نِسَآؤُكُمْ حَرْثٌ لَّكُمْ فَأْتُواْ حَرْثَكُمْ أَنَّى شِئْتُمْ 
“Istri-istrimu adalah (seperti) tanah tempat kamu bercocok tanam, maka datangilah tanah tempat bercocok tanammu itu bagaimana saja kamu kehendaki.” (Al Baqarah: 223).

Dan dubur bukanlah tempat bercocok tanam bagi sang suami. Dan banyak hadits yang menyatakan keharaman menjima’i istri di dubur.

Selain itu qiyas juga menunjukan akan haramnya menjima’i istri di duburnya. Tai itu lebih kotor dan lebih menjijikan daripada darah haid, maka jika jima’ ditempat keluarnya darah haid diharamkan karena ada darah haid maka jimak ditempat keluarnya tai lebih diharamkan lagi. (Dan juga bahwa diharamkan jima’ di tempat haid padahal itu hukumnya sementara saja hingga berhenti darah haid maka terlebih lagi diharamkan jima’ di dubur karena dubur senantiasa dan selalu merupakan tempat kotoran-pen). Selain itu jimak di dubur seperti homoseksual, oleh karena itu sebagian ulama menamakan jima’ di dubur dengan nama homoseksual kecil. (Penjelasan Syaikh Al ‘Utsaimin dalam Asy Syarhul Mumthi’ 12/399).

Faidah:

Syaikh Alu Bassaam berkata:
“Pada ayat di atas (Al Baqarah: 223) terdapat dorongan dan motivasi untuk melakukan jima’ karena Allah menyebutnya sebagai “bercocok tanam”. Karena berocok tanam akan membuahkan hasil yang bermanfaat serta buah-buahan yang baik. Maka demikianlah juga dengan jima’ yang menyebabkan banyaknya keturunan dan memperbanyak barisan kaum muslimin dan mewujudkan bangganya Nabi shallallahu 'alihi wa sallam akan banyaknya pengikutnya di hadapan para nabi yang lain pada hari kiamat kelak.” (Taudhihul Ahkaam IV/456).

15. Dilarang bagi keduanya untuk menceritakan kepada orang lain tentang jima’ yang telah mereka lakukan. (Penjelasan Syaikh Utsaimin dala Asy-Syarhul Mumthi’ 12/419).

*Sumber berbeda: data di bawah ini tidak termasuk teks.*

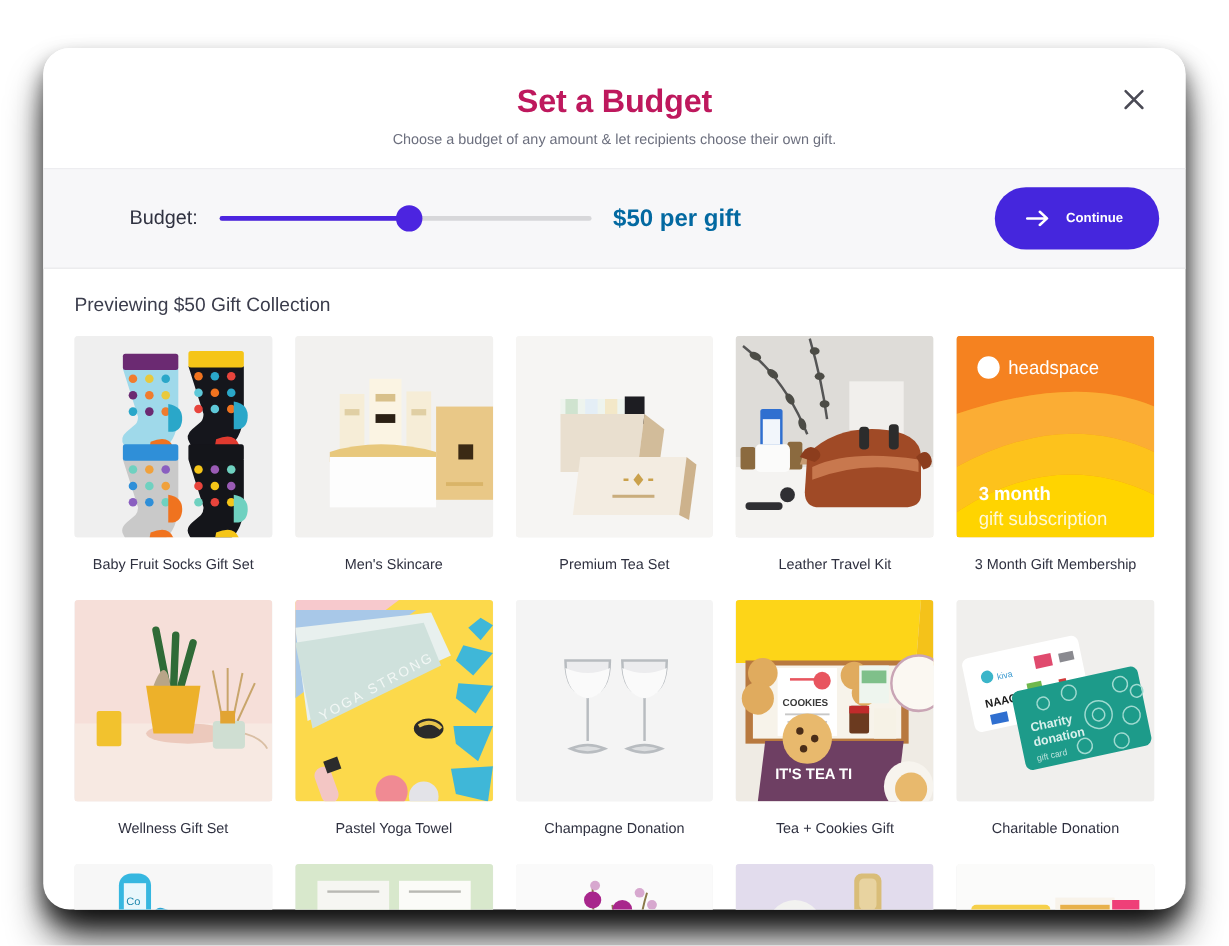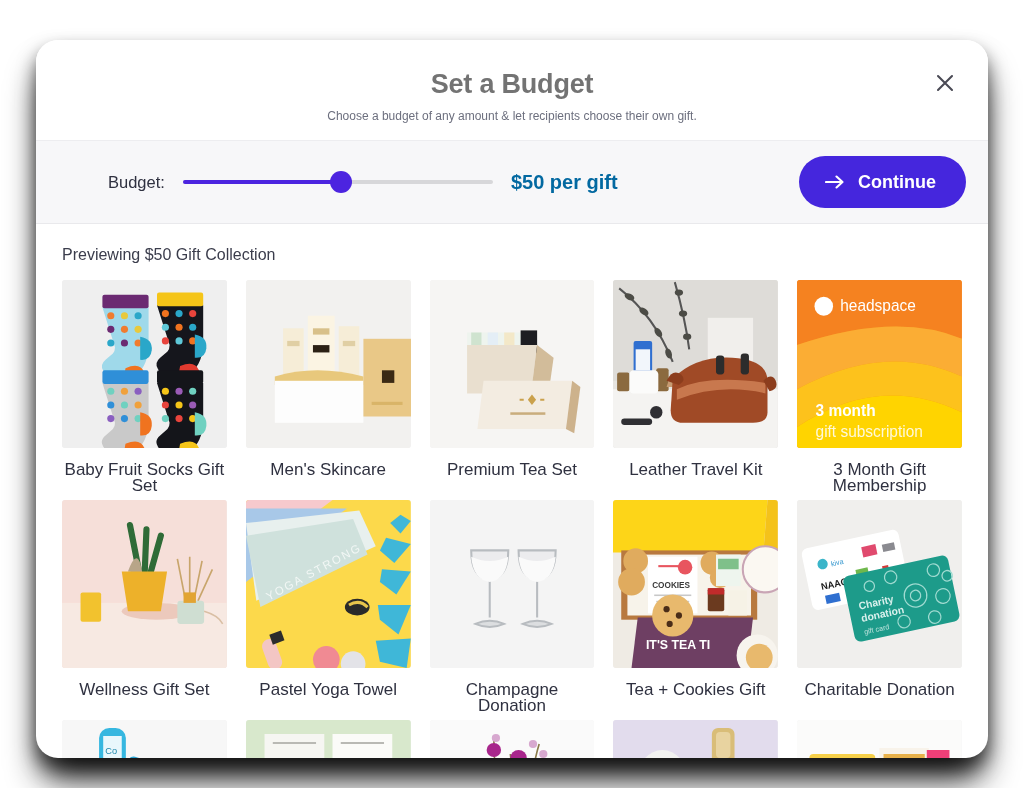--- a/index.html
+++ b/index.html
@@ -33,7 +33,7 @@
   .hdr-title {
     font-size: 27px;
     font-weight: bold;
-    color: #737373;
+    color: #be185d;
     letter-spacing: -0.2px;
     line-height: 32px;
   }

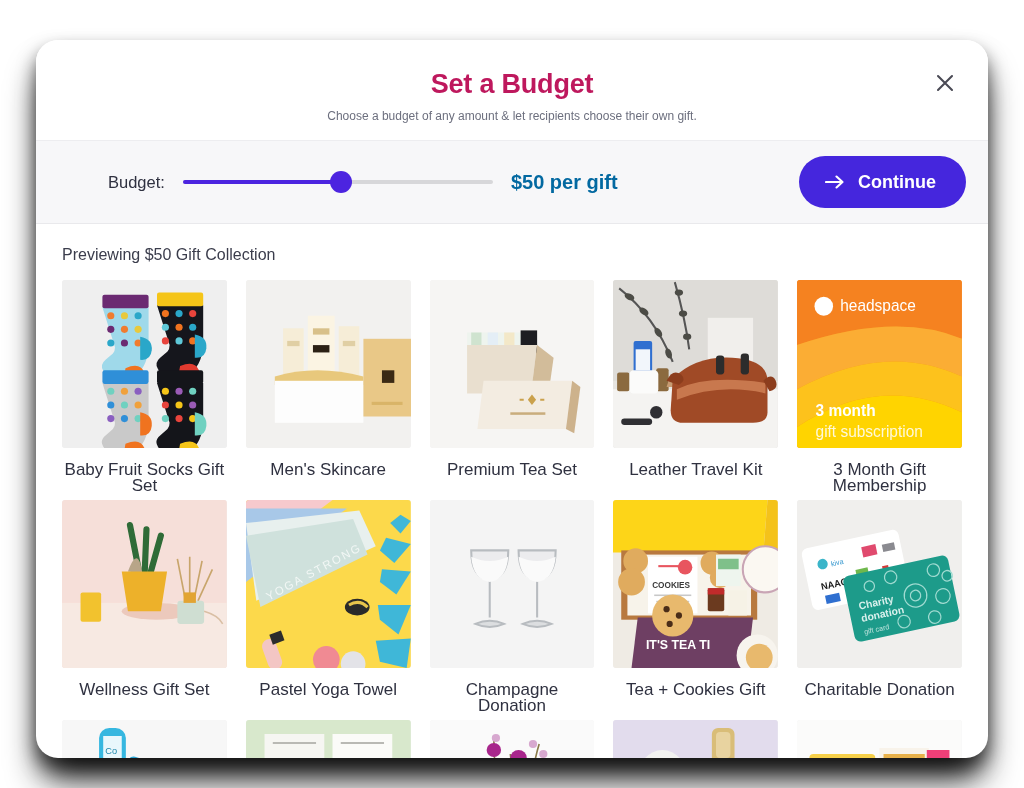--- a/index.html
+++ b/index.html
@@ -121,7 +121,7 @@
     border-radius: 30px;
     height: 52px;
     padding: 0 30px 0 26px;
-    font-size: 18px;
+    font-size: 11px;
     font-weight: bold;
     font-family: "Liberation Sans", sans-serif;
     cursor: pointer;

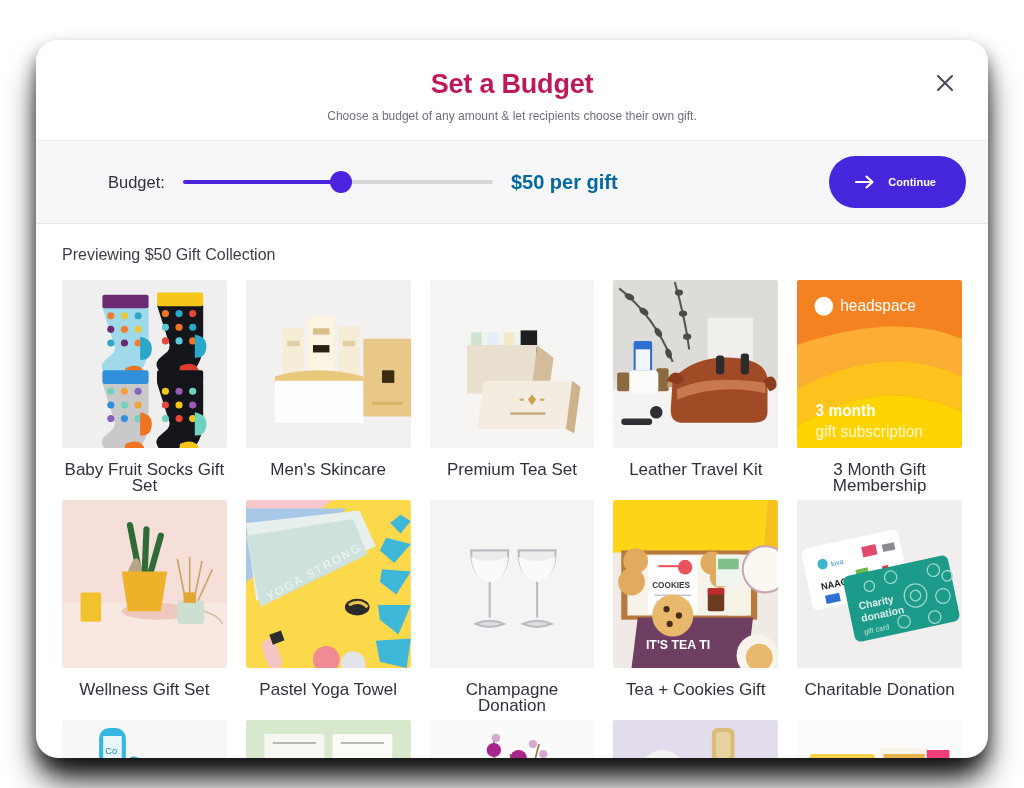--- a/index.html
+++ b/index.html
@@ -155,9 +155,9 @@
   .tile svg { display: block; width: 100%; height: 100%; }
   .cap {
     text-align: center;
-    font-size: 17px;
+    font-size: 12px;
     color: #2f3140;
-    padding: 14px 2px 6px 2px;
+    padding: 14px 2px 22px 2px;
     line-height: 16px;
   }
 </style>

16. Dilarang bagi keduanya untuk memotret atau mengambil gambar jima’ yang mereka lakukan meskipun dijaga dan tidak diperlihatkan kepada orang lain. (Fatwa Lajnah Ad Daimah 19/367 no 22959).
Demikian adab-adab yang berkaitan dengan hubungan suami-istri. Semoga bermanfaat. Wallahu a’lam.